Ultimately, it wasn’t a demand-led monetary expansion that caused inflation but rather the supply-side shock caused by the transmission of the effects of the war in Ukraine to energy markets which caused a surge in inflation. During February 2023, inflation was measured in Sweden at 12%, in Denmark at 7.6%, in Finland at 8.8%, in Norway at 6.3%, in the USA at 6% and in the Euro Area to 8.6%.
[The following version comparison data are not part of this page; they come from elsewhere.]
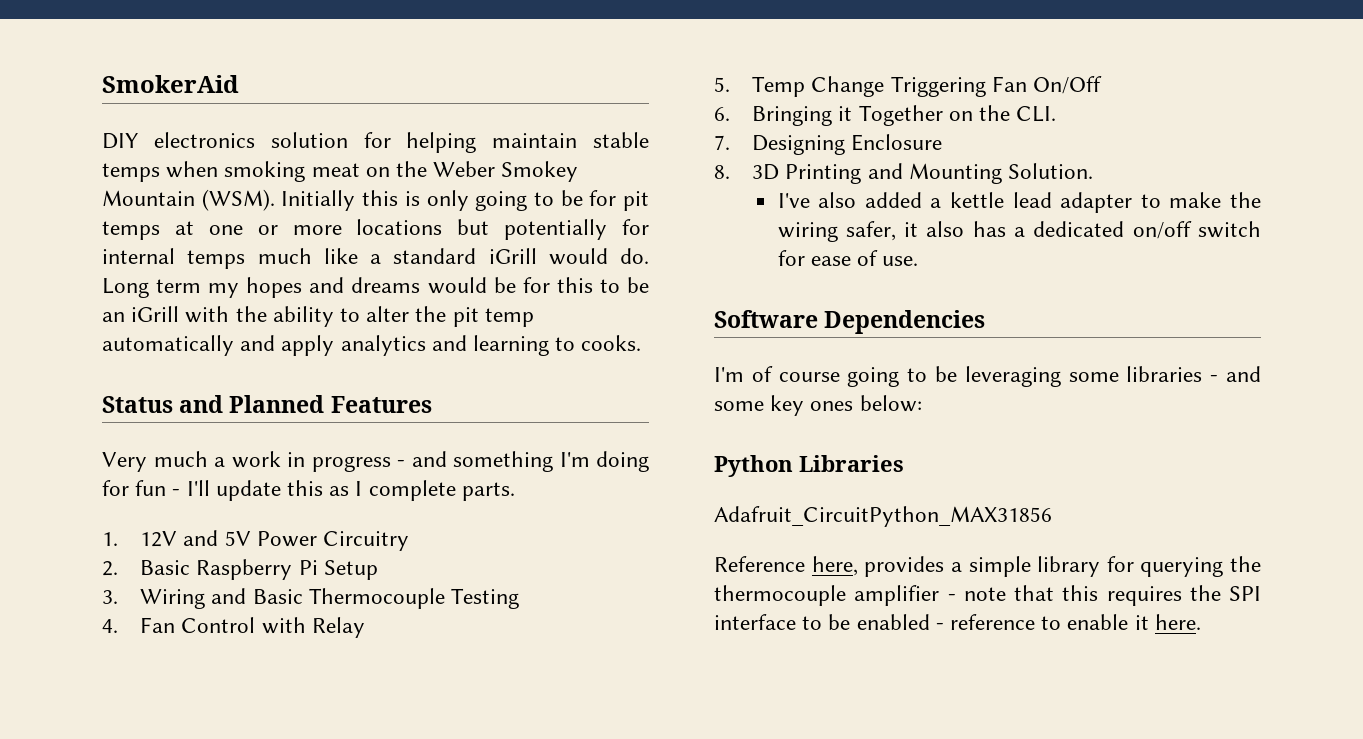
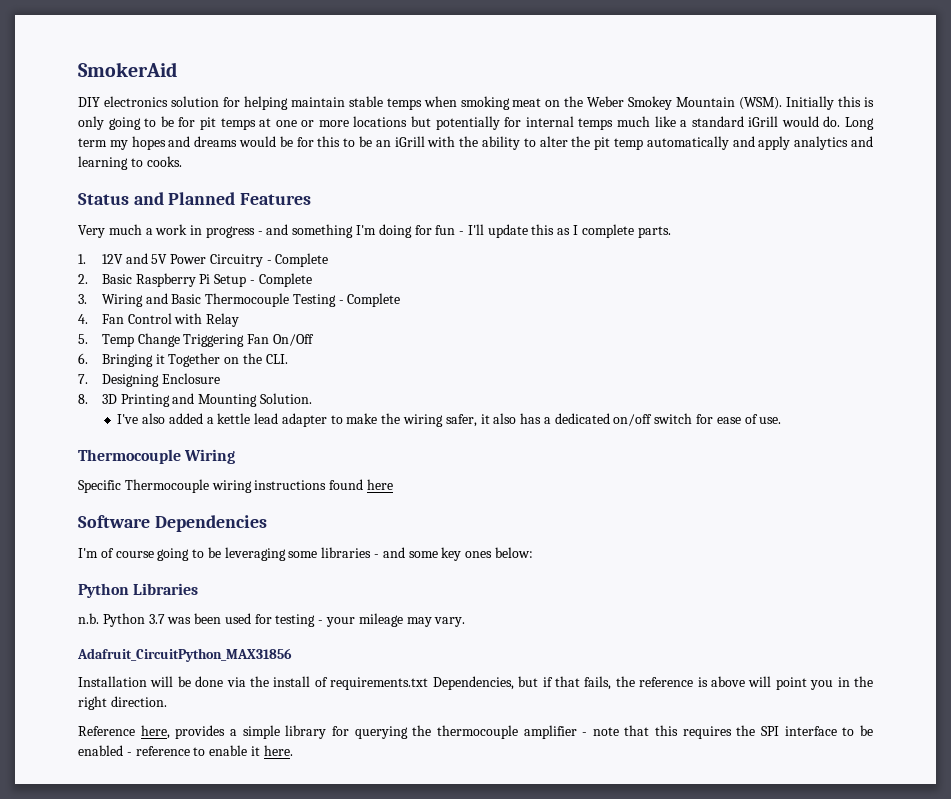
(410, 541) none -> [266,253,329,267] - Complete
(378, 570) none -> [249,273,312,287] - Complete
(520, 598) none -> [338,293,401,307] - Complete
(919, 261) none -> [78,449,236,464] [78,479,393,493] // Thermocouple Wiring // Specific Thermocouple wiring instructions found here
[714,506,1052,527] Adafruit_CircuitPython_MAX31856 -> [78,613,466,627] [77,648,292,662] [78,676,873,690] [78,696,167,710] n.b. Python 3.7 was been used for testing - your mileage may vary. // Adafruit_CircuitPython_MAX31856 // Installation will be done via the install of requirements.txt Dependencies, but if that fails, the reference is above will point you in the right direction.

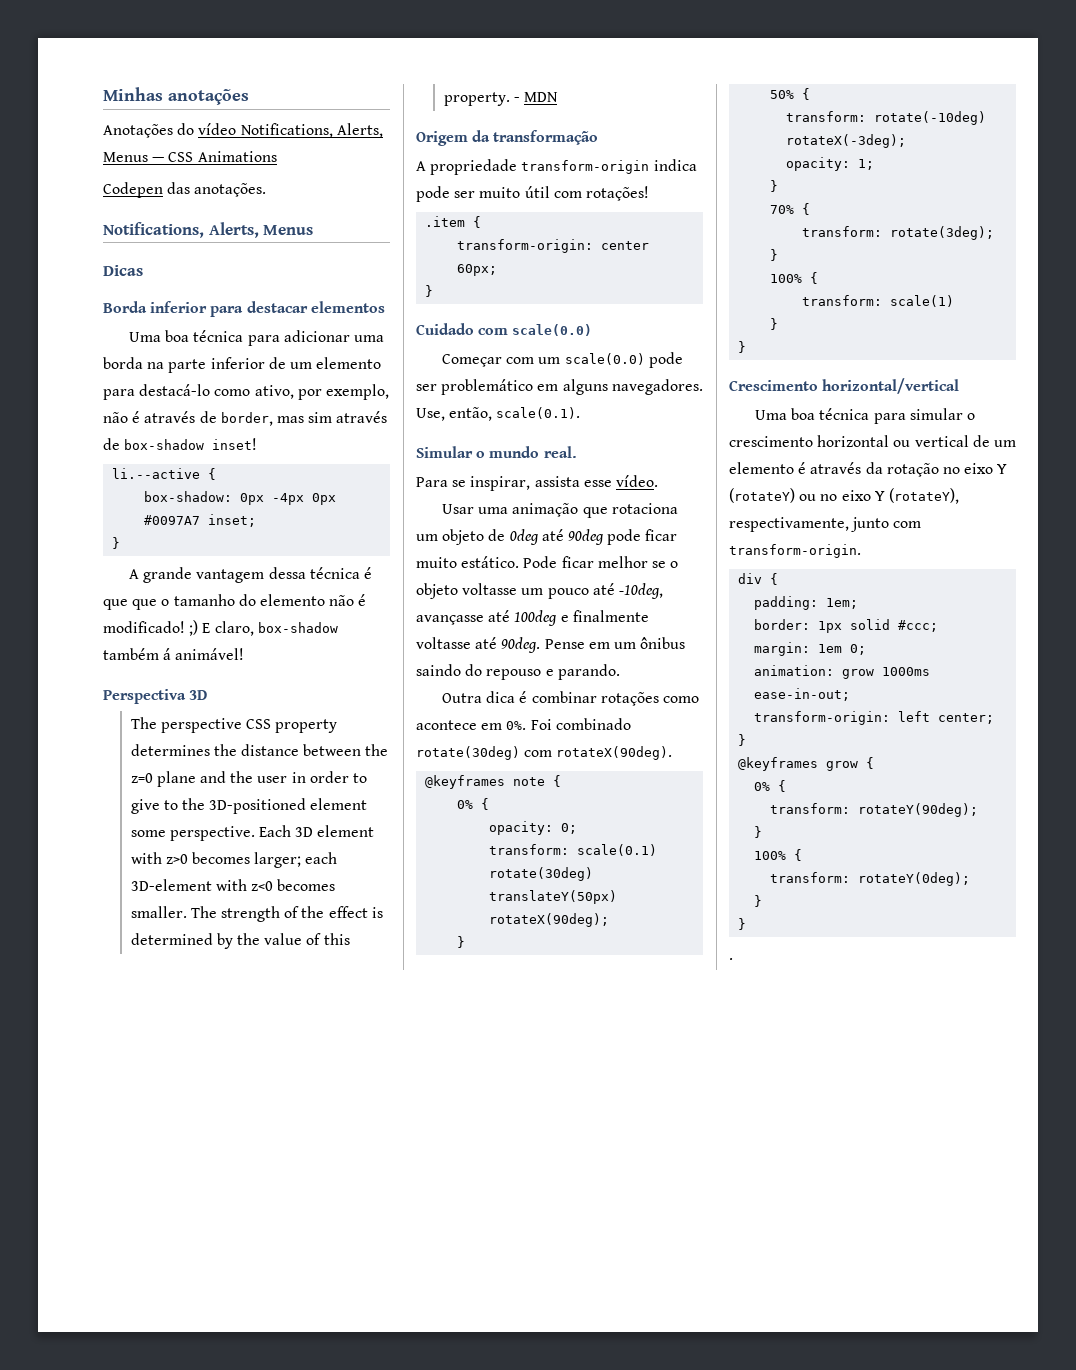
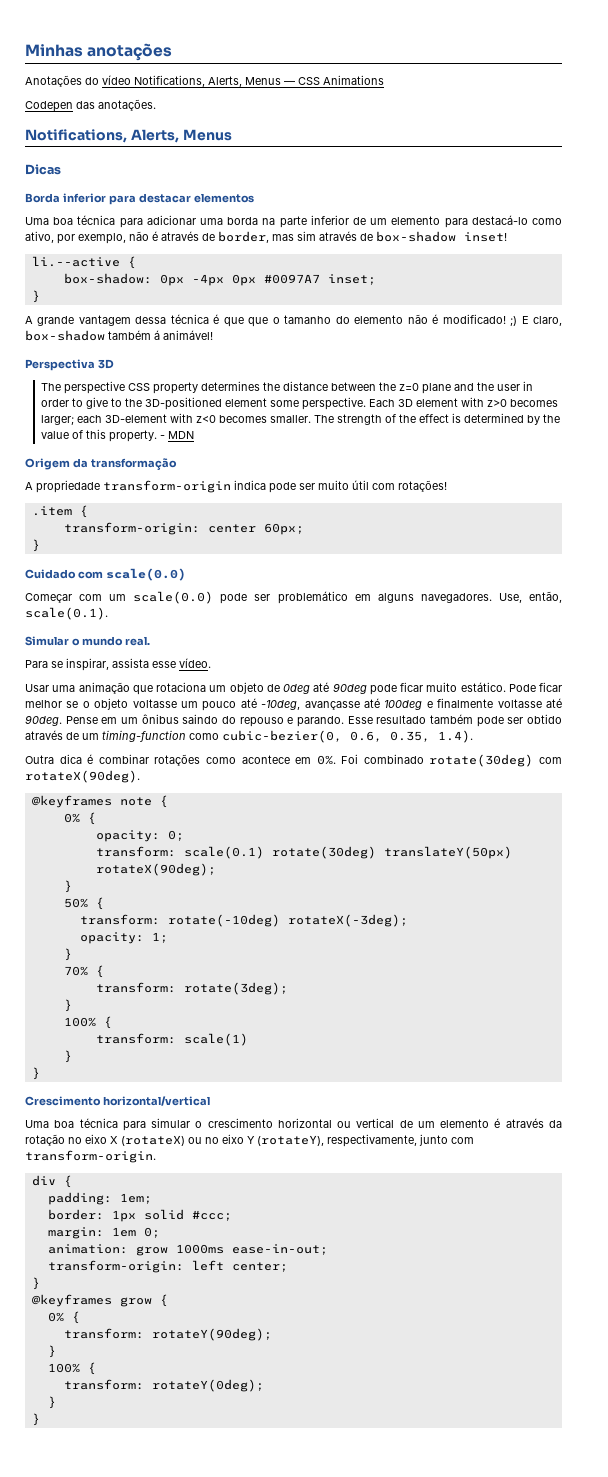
(620, 672) none -> [347,714,563,727] [25,730,473,743] Esse resultado também pode ser obtido através de um timing-function como cubic-bezier(0, 0.6, 0.35, 1.4).
[997,464,1008,474] [729,488,795,503] Y (rotateY) -> [110,1135,185,1146] X (rotateX)
[729,958,733,960] // . -> (40, 1419) none

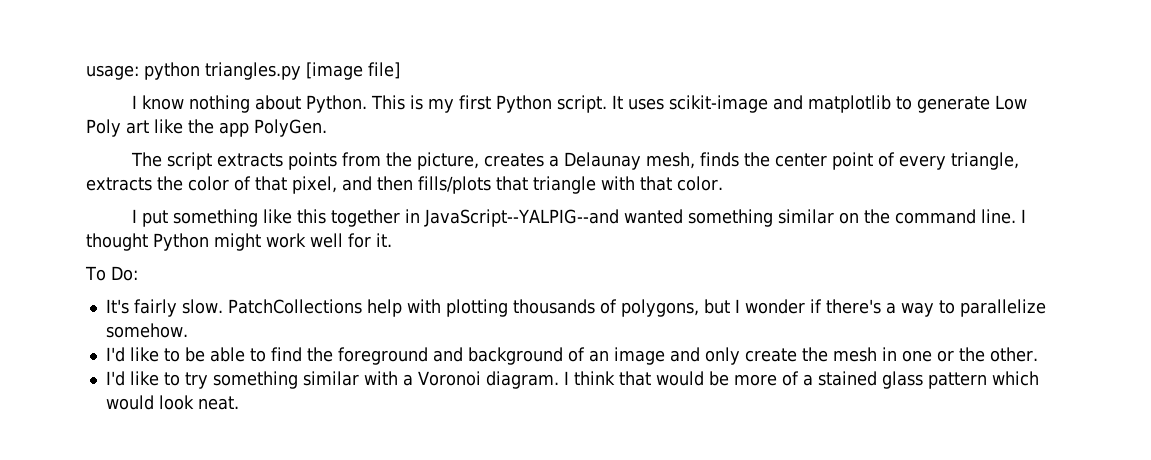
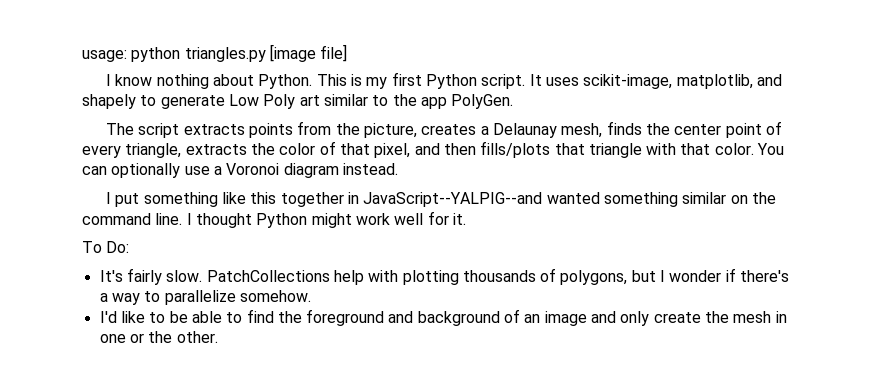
[669,95,892,113] scikit-image and matplotlib -> [583,74,782,89] [82,94,136,109] scikit-image, matplotlib, and shapely
[154,119,183,134] like -> [323,94,389,106] similar to
(723, 183) none -> [757,143,785,155] [82,163,398,178] You can optionally use a Voronoi diagram instead.
[105,371,1039,389] [105,395,239,410] // I'd like to try something similar with a Voronoi diagram. I think that would be more of a stained glass pattern which would look neat. -> (218, 337) none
Climate change remains a seldom-explored aspect of the dynamics of price changes. As investors, producers and consumers seek to adopt more sustainable climate change mitigating practices and adjust to the energy transition, the changes to their investment, producing and consuming decisions can’t avoid but impact the wider economy.
In her aptly titled “A new age of energy inflation: climateflation, fossilflation and greenflation” speech, Member of the Executive Board of the ECB Isabel Schnabel lists the three sources of inflation that are related to climate change, directly and indirectly. However, she is not the sole source of information on this topic.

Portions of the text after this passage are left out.